Description of the task:
Exactly the lines from the start of the data through the line containing "- Figure: Add patient:add_patient" should be output, with both ends kept and nothing added.

Data for review:
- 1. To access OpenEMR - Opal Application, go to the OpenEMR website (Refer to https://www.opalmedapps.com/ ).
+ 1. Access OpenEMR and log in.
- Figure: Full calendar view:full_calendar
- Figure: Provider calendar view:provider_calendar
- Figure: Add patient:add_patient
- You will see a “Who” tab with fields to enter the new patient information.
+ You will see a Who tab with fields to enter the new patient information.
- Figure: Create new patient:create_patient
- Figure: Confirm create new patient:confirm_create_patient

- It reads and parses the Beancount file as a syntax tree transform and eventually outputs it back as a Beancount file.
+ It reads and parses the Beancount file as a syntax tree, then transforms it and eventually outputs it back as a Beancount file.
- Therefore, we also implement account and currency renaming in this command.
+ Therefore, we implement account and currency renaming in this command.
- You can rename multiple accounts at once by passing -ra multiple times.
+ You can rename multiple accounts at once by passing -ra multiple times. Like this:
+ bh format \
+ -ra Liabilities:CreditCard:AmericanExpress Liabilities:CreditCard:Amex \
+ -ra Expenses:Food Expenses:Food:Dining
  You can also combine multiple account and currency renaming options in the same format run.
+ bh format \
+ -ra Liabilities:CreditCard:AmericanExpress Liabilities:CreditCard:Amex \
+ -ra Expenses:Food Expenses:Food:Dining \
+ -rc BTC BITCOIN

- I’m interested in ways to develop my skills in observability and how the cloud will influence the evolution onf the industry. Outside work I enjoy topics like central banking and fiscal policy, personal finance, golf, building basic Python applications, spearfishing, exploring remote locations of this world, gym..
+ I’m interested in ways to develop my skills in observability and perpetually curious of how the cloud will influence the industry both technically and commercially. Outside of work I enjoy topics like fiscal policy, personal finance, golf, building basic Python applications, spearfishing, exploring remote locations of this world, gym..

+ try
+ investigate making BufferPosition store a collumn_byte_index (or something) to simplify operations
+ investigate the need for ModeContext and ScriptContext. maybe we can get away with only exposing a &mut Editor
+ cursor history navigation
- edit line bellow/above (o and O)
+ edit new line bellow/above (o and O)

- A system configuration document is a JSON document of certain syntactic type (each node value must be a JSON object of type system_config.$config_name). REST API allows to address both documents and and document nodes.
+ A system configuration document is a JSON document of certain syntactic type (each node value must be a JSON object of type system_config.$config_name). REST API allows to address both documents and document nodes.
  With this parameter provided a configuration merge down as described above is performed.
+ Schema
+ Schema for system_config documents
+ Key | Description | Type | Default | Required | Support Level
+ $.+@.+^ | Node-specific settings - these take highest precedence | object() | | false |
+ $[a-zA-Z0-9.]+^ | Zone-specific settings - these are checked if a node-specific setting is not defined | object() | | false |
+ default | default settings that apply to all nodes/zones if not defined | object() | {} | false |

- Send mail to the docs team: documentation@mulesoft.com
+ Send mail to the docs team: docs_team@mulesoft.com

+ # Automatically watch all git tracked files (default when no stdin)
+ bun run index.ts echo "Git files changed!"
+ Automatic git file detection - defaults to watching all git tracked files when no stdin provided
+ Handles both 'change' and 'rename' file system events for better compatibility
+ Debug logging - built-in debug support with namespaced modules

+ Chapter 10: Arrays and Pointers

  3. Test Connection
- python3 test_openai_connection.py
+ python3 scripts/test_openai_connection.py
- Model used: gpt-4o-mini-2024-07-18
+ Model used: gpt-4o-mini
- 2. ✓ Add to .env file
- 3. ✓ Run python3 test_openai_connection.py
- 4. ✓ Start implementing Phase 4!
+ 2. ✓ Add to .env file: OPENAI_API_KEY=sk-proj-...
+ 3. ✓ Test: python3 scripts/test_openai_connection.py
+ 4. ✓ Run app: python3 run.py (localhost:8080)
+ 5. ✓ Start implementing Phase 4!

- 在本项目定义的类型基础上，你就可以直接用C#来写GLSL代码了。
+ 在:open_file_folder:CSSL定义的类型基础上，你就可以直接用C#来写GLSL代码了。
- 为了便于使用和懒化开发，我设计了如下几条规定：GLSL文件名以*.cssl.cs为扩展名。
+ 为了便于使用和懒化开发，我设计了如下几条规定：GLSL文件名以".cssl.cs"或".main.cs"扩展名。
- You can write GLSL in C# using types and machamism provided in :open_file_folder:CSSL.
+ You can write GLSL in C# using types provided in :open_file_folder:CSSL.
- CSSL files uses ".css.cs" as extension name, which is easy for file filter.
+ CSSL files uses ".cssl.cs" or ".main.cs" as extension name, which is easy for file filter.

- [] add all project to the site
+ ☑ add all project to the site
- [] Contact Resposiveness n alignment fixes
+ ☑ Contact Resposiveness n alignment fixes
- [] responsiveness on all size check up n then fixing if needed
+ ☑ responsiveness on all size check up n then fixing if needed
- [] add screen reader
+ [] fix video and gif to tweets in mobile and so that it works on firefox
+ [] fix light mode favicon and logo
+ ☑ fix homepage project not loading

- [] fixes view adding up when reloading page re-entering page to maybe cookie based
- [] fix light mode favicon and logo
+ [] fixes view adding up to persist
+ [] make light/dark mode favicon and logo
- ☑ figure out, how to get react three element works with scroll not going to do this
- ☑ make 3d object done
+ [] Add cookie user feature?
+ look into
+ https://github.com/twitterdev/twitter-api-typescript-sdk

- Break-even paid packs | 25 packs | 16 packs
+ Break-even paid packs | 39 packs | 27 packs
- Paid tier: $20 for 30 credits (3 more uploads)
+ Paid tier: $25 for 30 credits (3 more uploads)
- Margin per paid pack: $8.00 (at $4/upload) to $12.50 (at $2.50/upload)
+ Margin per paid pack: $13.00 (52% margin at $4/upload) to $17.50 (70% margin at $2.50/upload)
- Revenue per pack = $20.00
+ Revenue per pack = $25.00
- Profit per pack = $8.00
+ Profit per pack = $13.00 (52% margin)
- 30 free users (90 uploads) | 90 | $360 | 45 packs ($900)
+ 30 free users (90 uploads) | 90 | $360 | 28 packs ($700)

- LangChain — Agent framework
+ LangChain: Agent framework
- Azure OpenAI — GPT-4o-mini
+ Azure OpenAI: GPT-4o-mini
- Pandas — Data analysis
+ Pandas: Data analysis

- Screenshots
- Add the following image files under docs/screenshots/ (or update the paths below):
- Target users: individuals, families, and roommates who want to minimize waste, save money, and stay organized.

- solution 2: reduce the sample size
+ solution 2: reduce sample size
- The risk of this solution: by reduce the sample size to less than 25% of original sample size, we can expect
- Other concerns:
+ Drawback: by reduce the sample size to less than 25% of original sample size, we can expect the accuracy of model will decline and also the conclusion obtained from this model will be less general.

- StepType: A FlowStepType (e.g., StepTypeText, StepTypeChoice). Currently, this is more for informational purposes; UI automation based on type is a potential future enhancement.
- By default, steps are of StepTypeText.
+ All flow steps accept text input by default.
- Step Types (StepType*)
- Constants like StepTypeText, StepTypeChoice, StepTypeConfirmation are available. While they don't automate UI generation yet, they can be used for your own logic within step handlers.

Written response:
- 1. To access OpenEMR - Opal Application, go to the OpenEMR website (Refer to https://www.opalmedapps.com/ ).
+ 1. Access OpenEMR and log in.
- Figure: Full calendar view:full_calendar
- Figure: Provider calendar view:provider_calendar
- Figure: Add patient:add_patient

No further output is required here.